On the Brink of Structure and Chaos: Framework Prescription and Real-World Flexibility

An often returning discussion with my clients is the practical applicability, boundaries, and presumptions of enterprise architecture (EA) frameworks. Following a recent debate on LinkedIn, some EA practitioners suggest that dynamic systems models, such as Stafford Beer’s Viable Systems Model (VSM) (Beer, 1994) , should actually replace existing prescriptive framework practices. In my own thesis (Jensen, 2010), I furthermore discuss the options of integrating cybernetic and second order systemic models in enterprise architecture planning and management on the basis of a thorough analysis of Australian government EA and SOA practice.

However, in this debate, it is important not to frame systems thinking as the silver bullet, which can magically and immediately fix all problems of management practice, be it process management or government architecture planning. Systemic thinking in itself may, actually, be overly prescriptive through reductionist assertions of how organisations function, e.g. through the claim: “organisations are systems” as opposed to “organisations behave as systems in particular situations.” Assuming that the world consists of systems as an ontological pre-given only paves the way for yet another prescriptive theory.
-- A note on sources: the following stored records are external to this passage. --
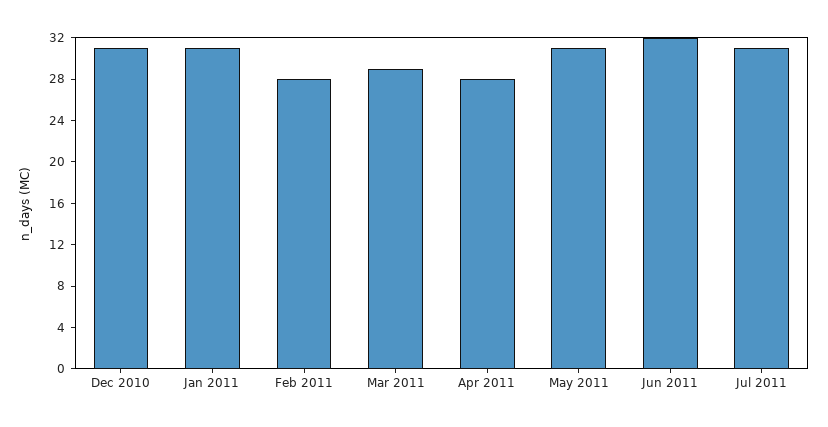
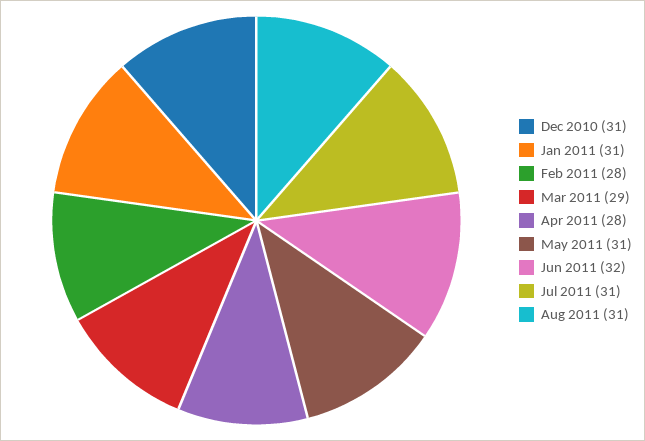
Aug 2011: none -> 31

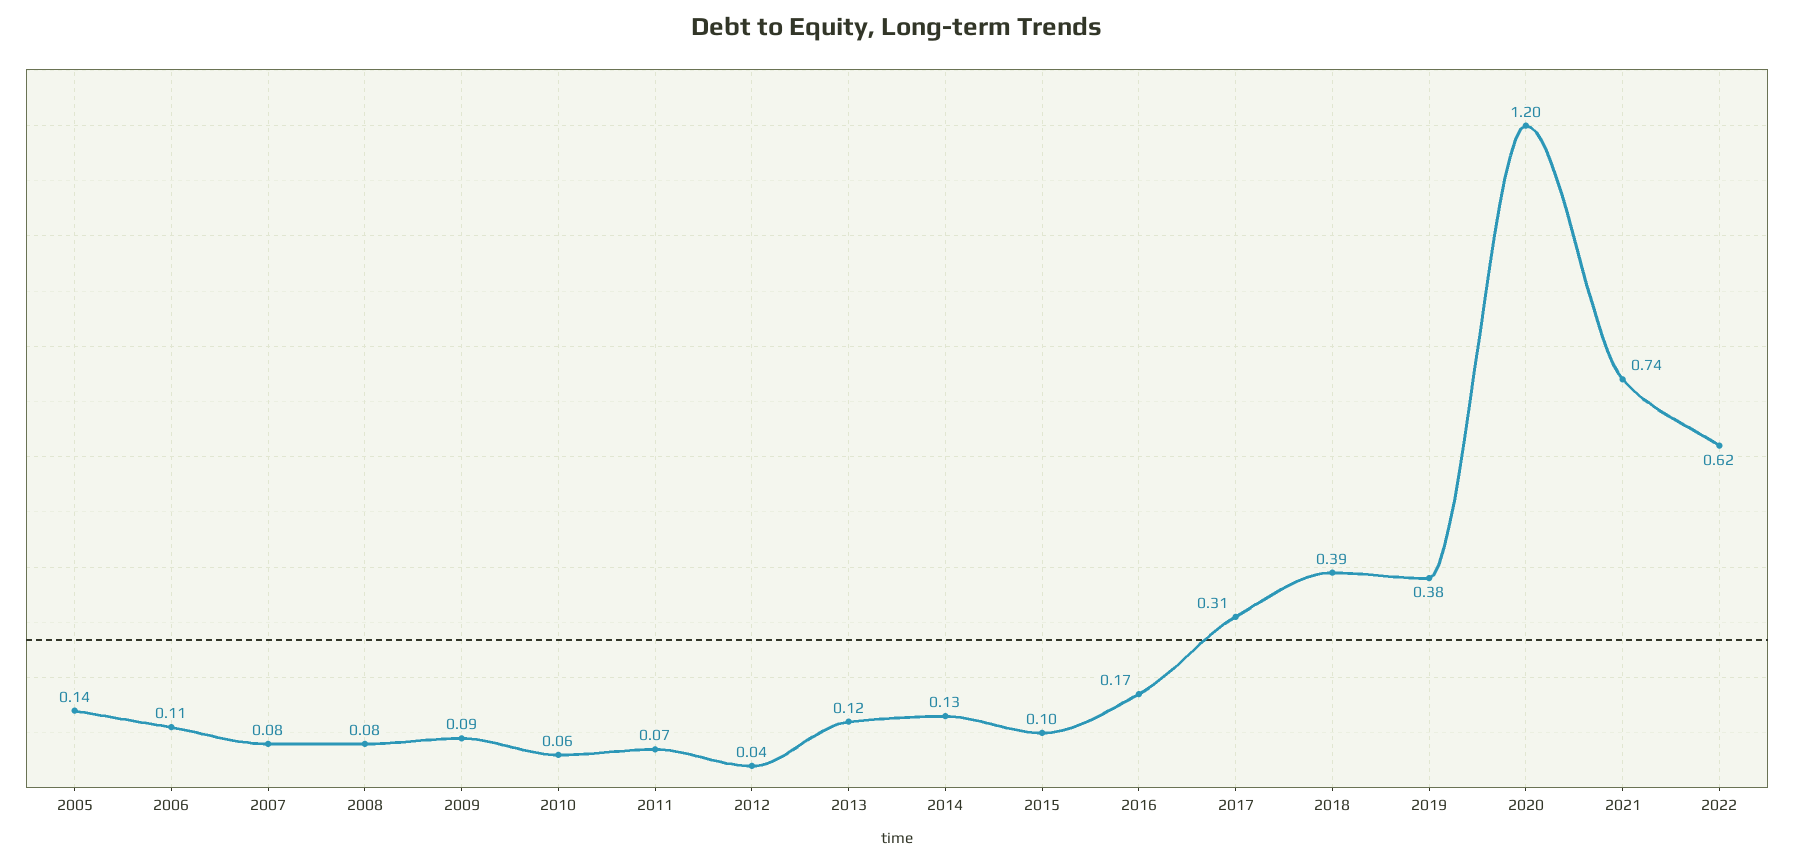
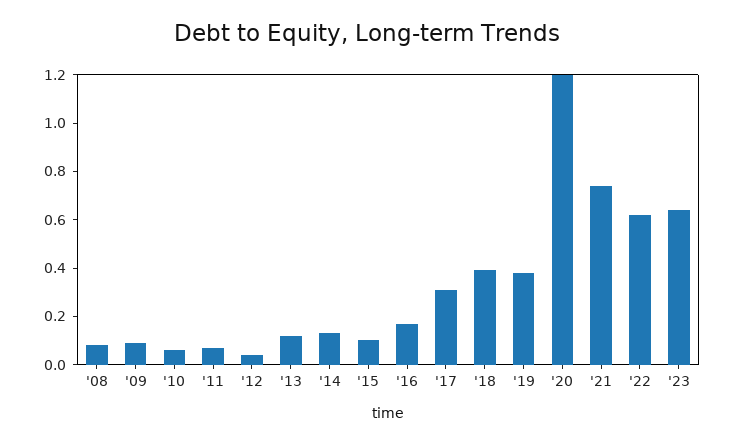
2005: 0.14 -> none
2006: 0.11 -> none
2007: 0.08 -> none
'23: none -> 0.65

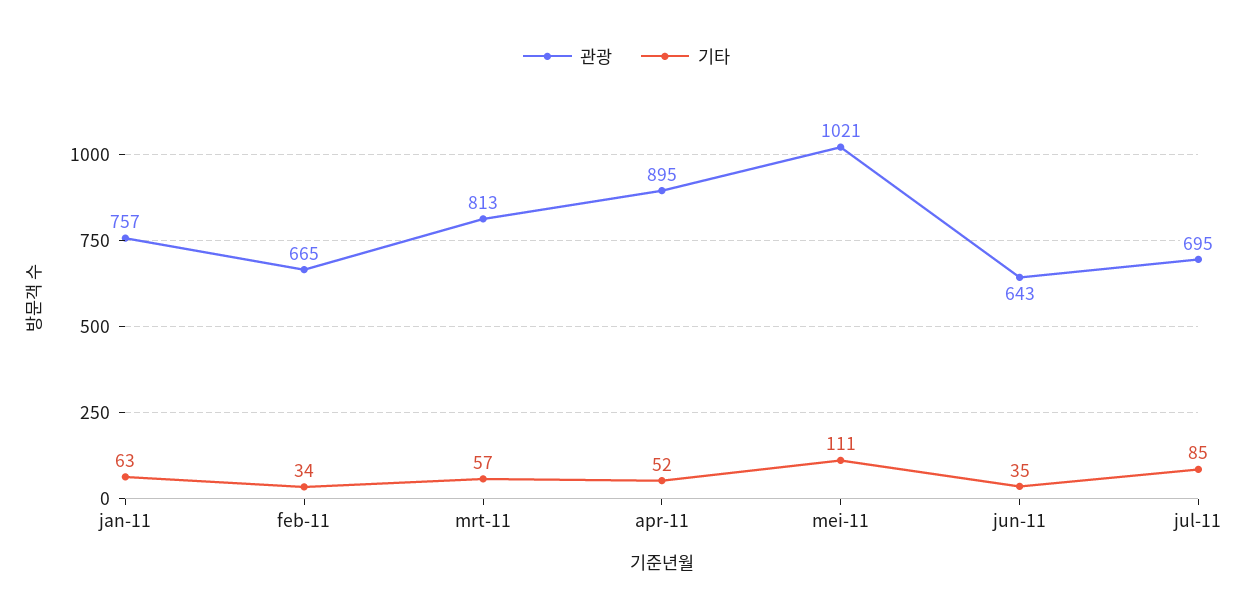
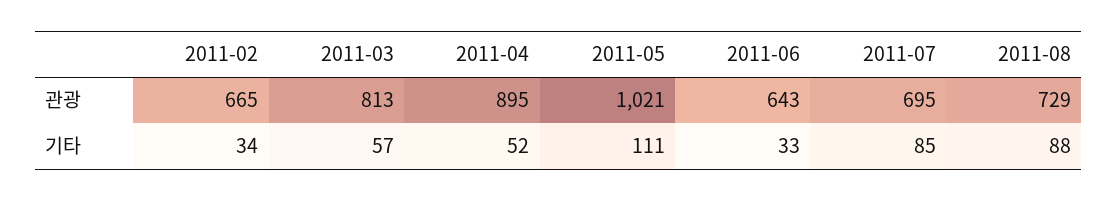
관광, jan-11: 757 -> none
기타, jan-11: 63 -> none
기타, jun-11: 35 -> 33
관광, 2011-08: none -> 729
기타, 2011-08: none -> 88

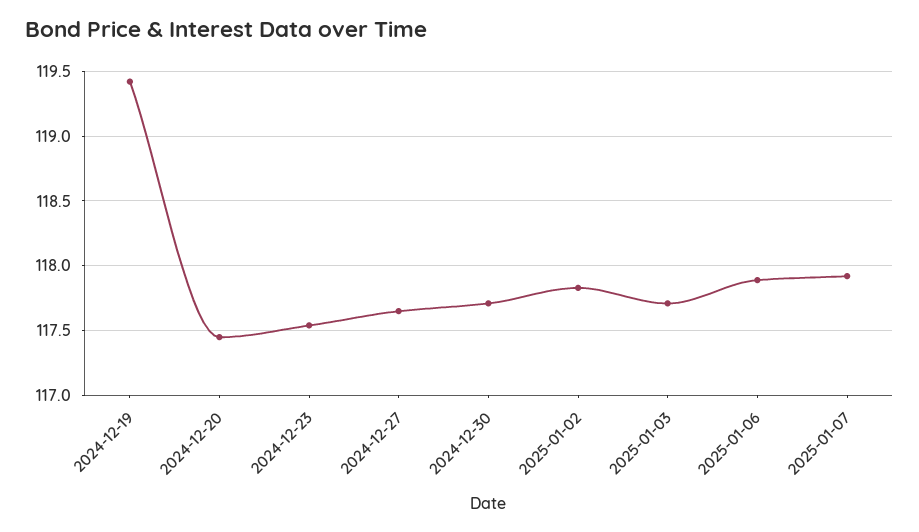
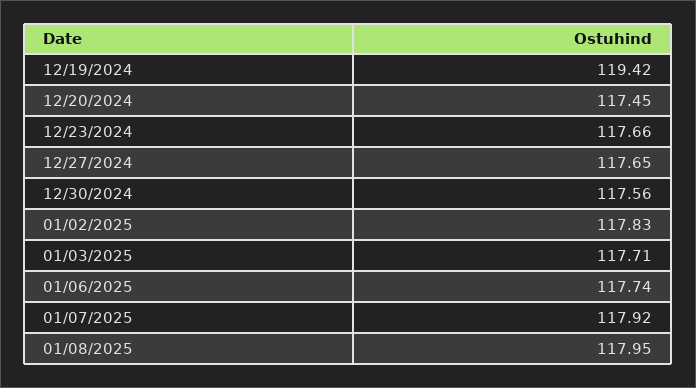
2024-12-23: 117.55 -> 117.66
2024-12-30: 117.7 -> 117.56
2025-01-06: 117.9 -> 117.74
01/08/2025: none -> 117.95

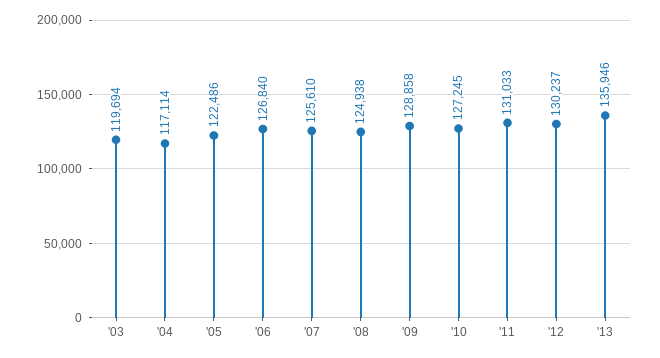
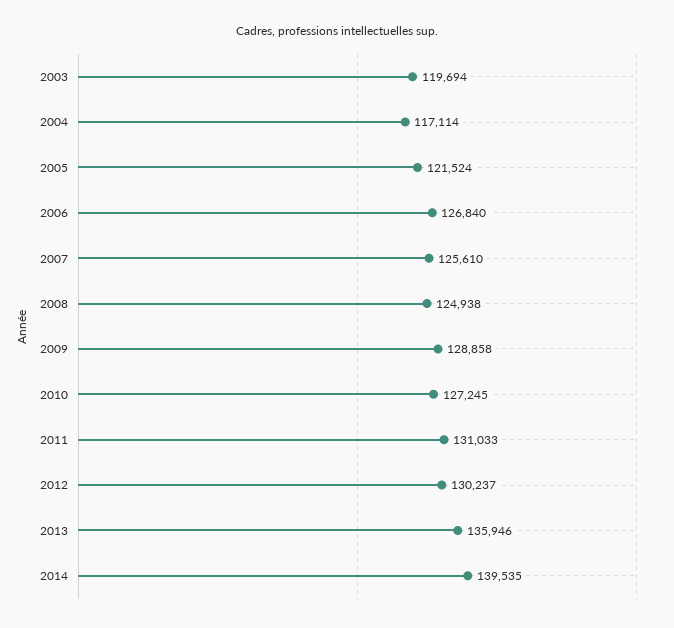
'05: 122486 -> 121524
2014: none -> 139535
I usually tell my clients that there are two key observations around healthy framework and methodology practice. This basically boils down to admitting the following two claims:
  1. Best practice frameworks and reference models provide a great starting point and rational structure for beginning an architecture endeavour. Obviously, you don’t need to reinvent the wheel, and the frameworks provide a common language and conceptual platform for sharing ideas and implementing projects. Any good framework provides the tools, templates, and management structure for relatively quickly deploying the skeleton of an architecture practice. Prescription gives guidance, direction, and shared understanding of EA purpose and planning.
  2. However, prescription may also heavily limit the creativity and flexibility of rapid transformation projects. EA is often put in place in order to rapidly change the organisation for the better — or what Hjort-Madsen (2008) calls architecting for better outcomes. If the method is too inflexible or does not allow people to make shortcuts and rapid improvements for the better, it is a sign of too heavy prescription. Architecture turns into a handicap as opposed to providing a viable management reporting function. Architecture has transformed into a heavy-weight documentation exercise producing massive stacks of documents that nobody will ever return to again.
Good framework practice comes from finding the right balance between structure and flexibility. The framework must guide, direct, and support the architects at work so they can share and reuse where possible. On the other hand, the framework should promote and highlight the appropriate degree of managerial buffer in order to easily overcome problems and churn out creative solutions as opposed to locking down framework users by applying layers of managerial review and approval bureaucracy for the sake of (often unnecessary) traceability. As my thesis research indicates, an Australian state government agency chose to temporarily ignore their EA modelling and documentation framework whilst transitioning from current to future state.  Technological, political, and managerial changes occurred so often that the existing reference framework was simply too prescriptive. After reaching a point of reasonable stability in terms of business requirements and change in demand, it was then feasible to return to the structural stability and rigour of the framework.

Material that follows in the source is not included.